▶ **What to work on**:
Reproduce the entries shown below only from the line with "- Condenser Water Loop System" down to the line with "- Figure 5.", keeping both end lines and copying each one exactly.

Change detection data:

[Start of Attachment]

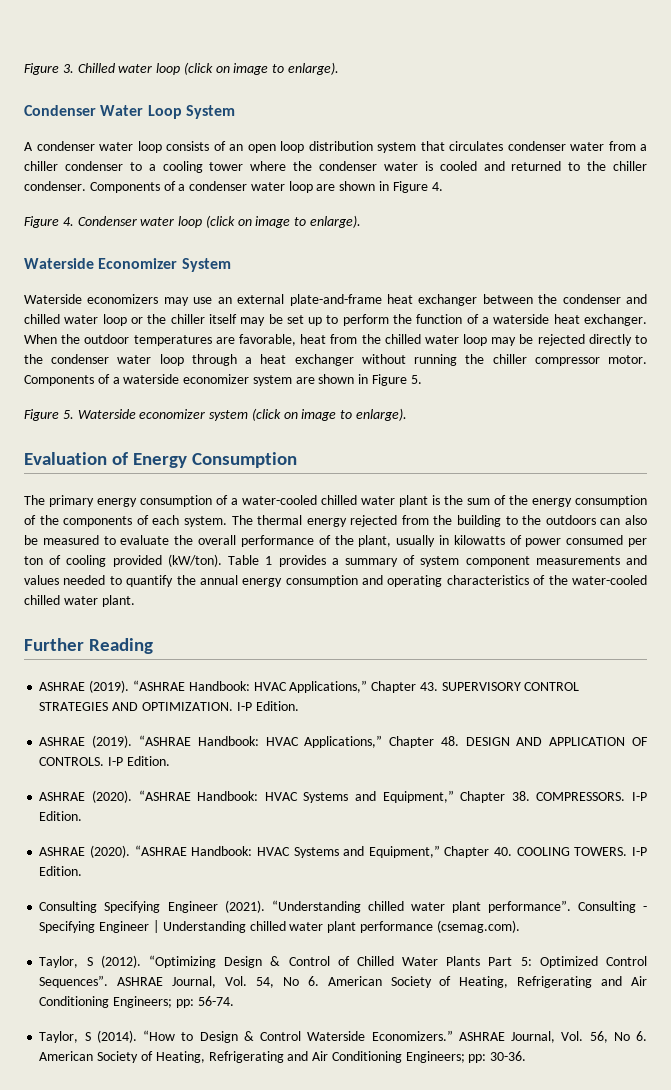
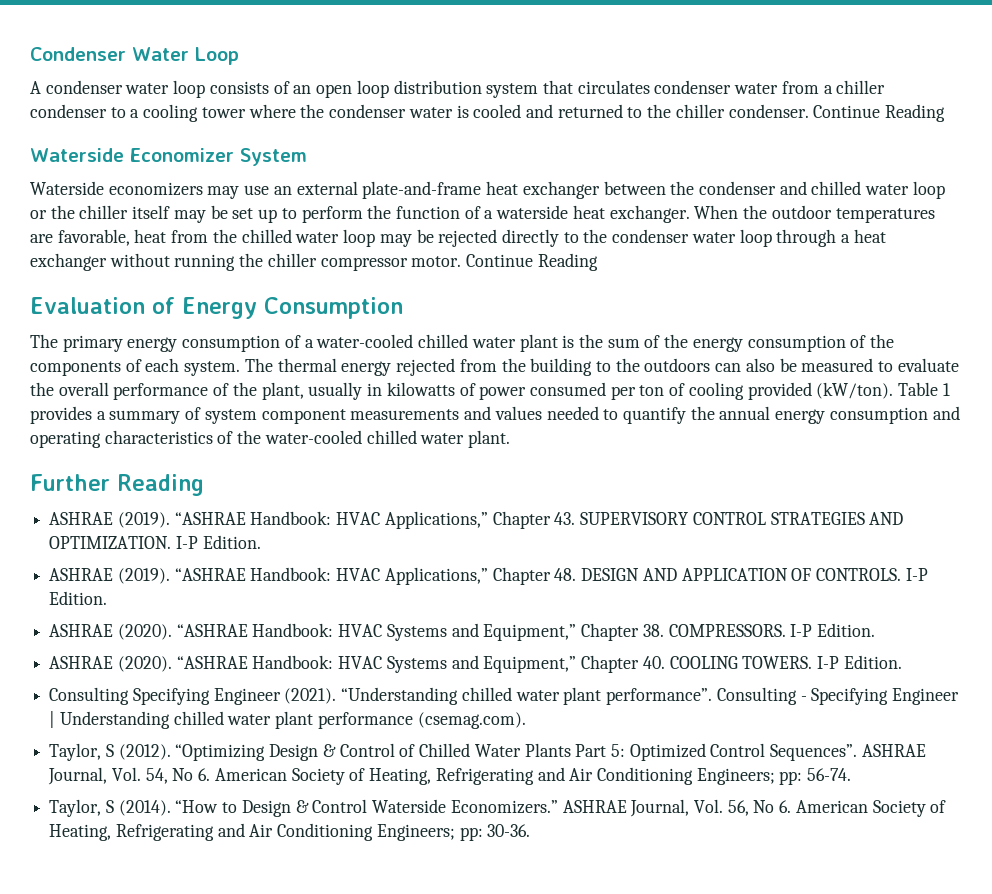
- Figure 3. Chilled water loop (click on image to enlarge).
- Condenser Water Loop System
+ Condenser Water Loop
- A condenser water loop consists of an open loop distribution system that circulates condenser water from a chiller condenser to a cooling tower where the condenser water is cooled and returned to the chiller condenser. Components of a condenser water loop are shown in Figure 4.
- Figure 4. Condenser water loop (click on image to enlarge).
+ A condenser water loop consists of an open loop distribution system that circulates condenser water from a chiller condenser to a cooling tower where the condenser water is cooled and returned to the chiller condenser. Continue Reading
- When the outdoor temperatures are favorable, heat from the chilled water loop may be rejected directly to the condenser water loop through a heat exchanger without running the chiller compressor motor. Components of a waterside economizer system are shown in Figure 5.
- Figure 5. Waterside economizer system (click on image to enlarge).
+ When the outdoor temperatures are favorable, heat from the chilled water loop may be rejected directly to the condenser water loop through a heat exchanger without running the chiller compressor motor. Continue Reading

[End of Attachment]

▶ **Exercise answer**:
- Condenser Water Loop System
+ Condenser Water Loop
- A condenser water loop consists of an open loop distribution system that circulates condenser water from a chiller condenser to a cooling tower where the condenser water is cooled and returned to the chiller condenser. Components of a condenser water loop are shown in Figure 4.
- Figure 4. Condenser water loop (click on image to enlarge).
+ A condenser water loop consists of an open loop distribution system that circulates condenser water from a chiller condenser to a cooling tower where the condenser water is cooled and returned to the chiller condenser. Continue Reading
- When the outdoor temperatures are favorable, heat from the chilled water loop may be rejected directly to the condenser water loop through a heat exchanger without running the chiller compressor motor. Components of a waterside economizer system are shown in Figure 5.
- Figure 5. Waterside economizer system (click on image to enlarge).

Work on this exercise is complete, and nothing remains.